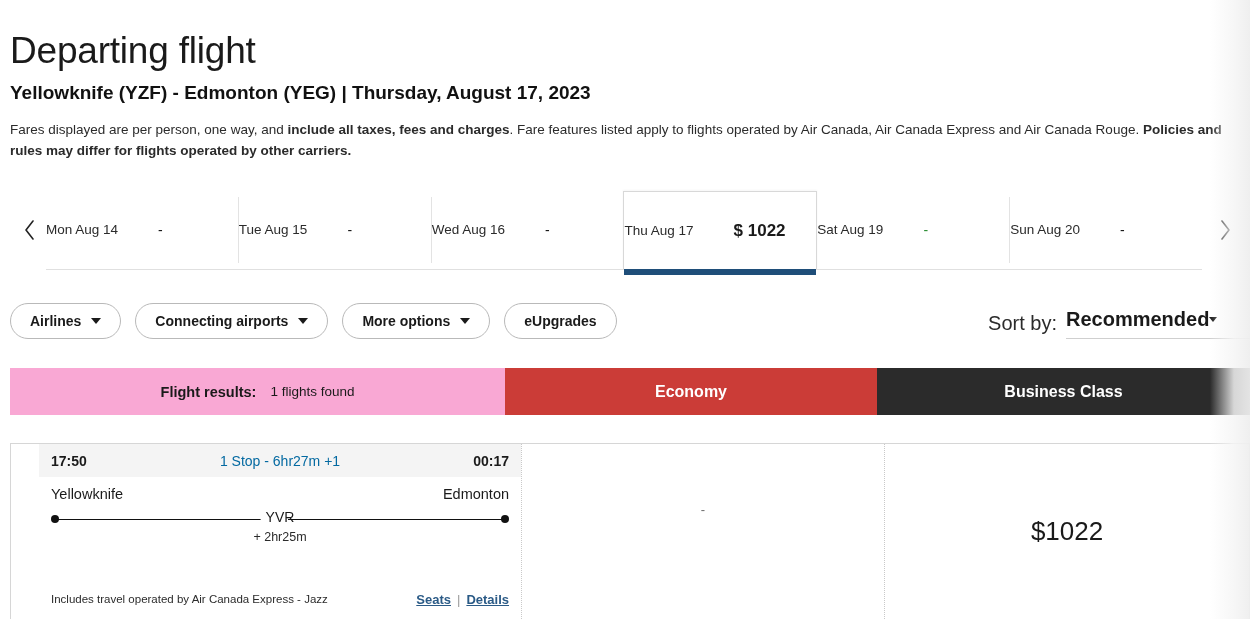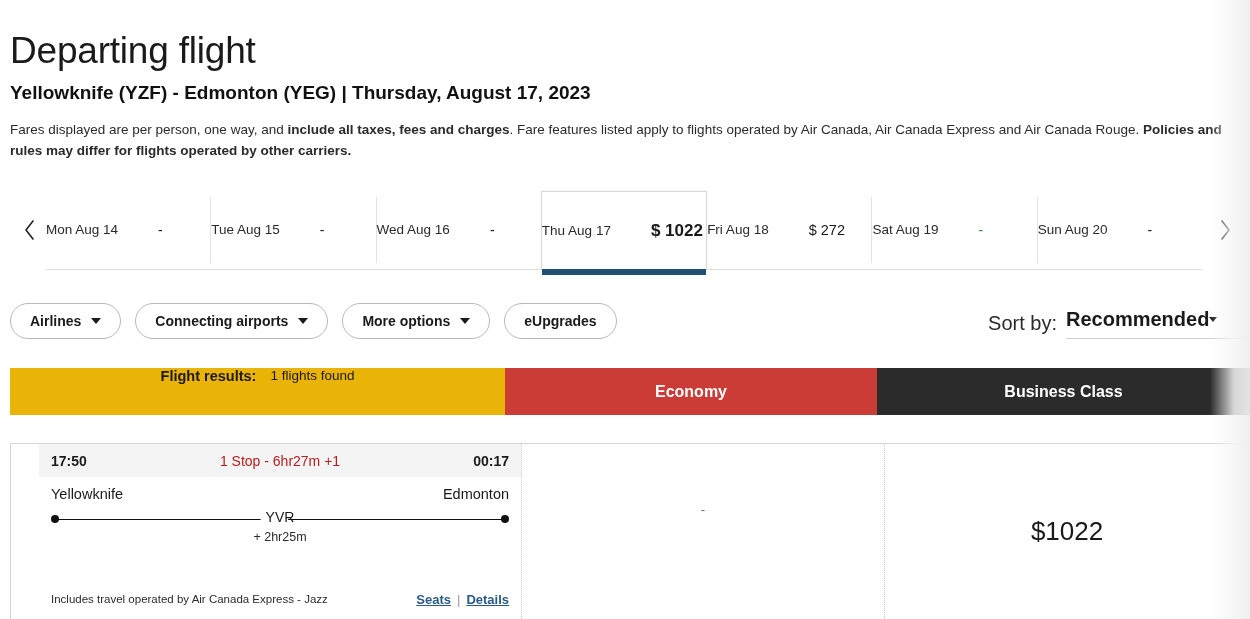--- a/index.html
+++ b/index.html
@@ -118,22 +118,22 @@
     width: 0; height: 0; border-left: 4.5px solid transparent;
     border-right: 4.5px solid transparent; border-top: 5.5px solid #1a1a1a;
   }
 
   
   .reshead {
     position: absolute; left: 10px; top: 368px; width: 1240px; height: 47px;
     display: flex;
   }
   .rh-results {
-    width: 495px; background: #eab308;
-    display: flex; align-items: flex-start; justify-content: center;
+    width: 495px; background: #f9a8d4;
+    display: flex; align-items: center; justify-content: center;
     font-size: 14.5px; color: #1a1a1a;
   }
   .rh-results b { font-weight: 700; }
   .rh-results .cnt { font-weight: 400; font-size: 13.5px; margin-left: 14px; }
   .rh-cabin {
     display: flex; align-items: center; justify-content: center;
     font-size: 16px; font-weight: 700; color: #fff; cursor: pointer;
   }
   .rh-economy { width: 372px; background: #cb3c37; }
   .rh-business { width: 373px; background: #2b2b2b; }
@@ -149,21 +149,21 @@
     width: 495px; position: relative; border-right: 1px dotted #c9c9c9;
   }
   .fr-top {
     height: 33px; background: #f4f4f4; position: relative;
     display: flex; align-items: center;
   }
   .fr-top .dep {
     position: absolute; left: 12px; font-size: 14px; font-weight: 700; color: #1a1a1a;
   }
   .fr-top .mid {
-    width: 100%; text-align: center; font-size: 14px; color: #b91c1c;
+    width: 100%; text-align: center; font-size: 14px; color: #0369a1;
   }
   .fr-top .arr {
     position: absolute; right: 12px; font-size: 14px; font-weight: 700; color: #1a1a1a;
   }
   .fr-cities {
     position: relative; margin: 9px 12px 0 12px; height: 20px;
   }
   .fr-cities .orig { position: absolute; left: 0; font-size: 14.5px; color: #1a1a1a; }
   .fr-cities .dest { position: absolute; right: 0; font-size: 14.5px; color: #1a1a1a; }
 
@@ -249,24 +249,20 @@
           <span class="fare dash">-</span>
         </div>
         <div class="datecell">
           <span class="dow">Wed Aug 16</span>
           <span class="fare dash">-</span>
         </div>
         <div class="datecell selected">
           <span class="dow">Thu Aug 17</span>
           <span class="fare">$ 1022</span>
           <span class="underline"></span>
-        </div>
-        <div class="datecell">
-          <span class="dow">Fri Aug 18</span>
-          <span class="fare">$ 272</span>
         </div>
         <div class="datecell">
           <span class="dow">Sat Aug 19</span>
           <span class="fare dash green">-</span>
         </div>
         <div class="datecell">
           <span class="dow">Sun Aug 20</span>
           <span class="fare dash">-</span>
         </div>
       </div>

☆ ☆ ☆

Your instructions: Repeat the line that contains "absolute; left: 0;", then every line after it until the records end, with nothing added.

Written response:
   .fr-cities .orig { position: absolute; left: 0; font-size: 14.5px; color: #1a1a1a; }
   .fr-cities .dest { position: absolute; right: 0; font-size: 14.5px; color: #1a1a1a; }
 
@@ -249,24 +249,20 @@
           <span class="fare dash">-</span>
         </div>
         <div class="datecell">
           <span class="dow">Wed Aug 16</span>
           <span class="fare dash">-</span>
         </div>
         <div class="datecell selected">
           <span class="dow">Thu Aug 17</span>
           <span class="fare">$ 1022</span>
           <span class="underline"></span>
-        </div>
-        <div class="datecell">
-          <span class="dow">Fri Aug 18</span>
-          <span class="fare">$ 272</span>
         </div>
         <div class="datecell">
           <span class="dow">Sat Aug 19</span>
           <span class="fare dash green">-</span>
         </div>
         <div class="datecell">
           <span class="dow">Sun Aug 20</span>
           <span class="fare dash">-</span>
         </div>
       </div>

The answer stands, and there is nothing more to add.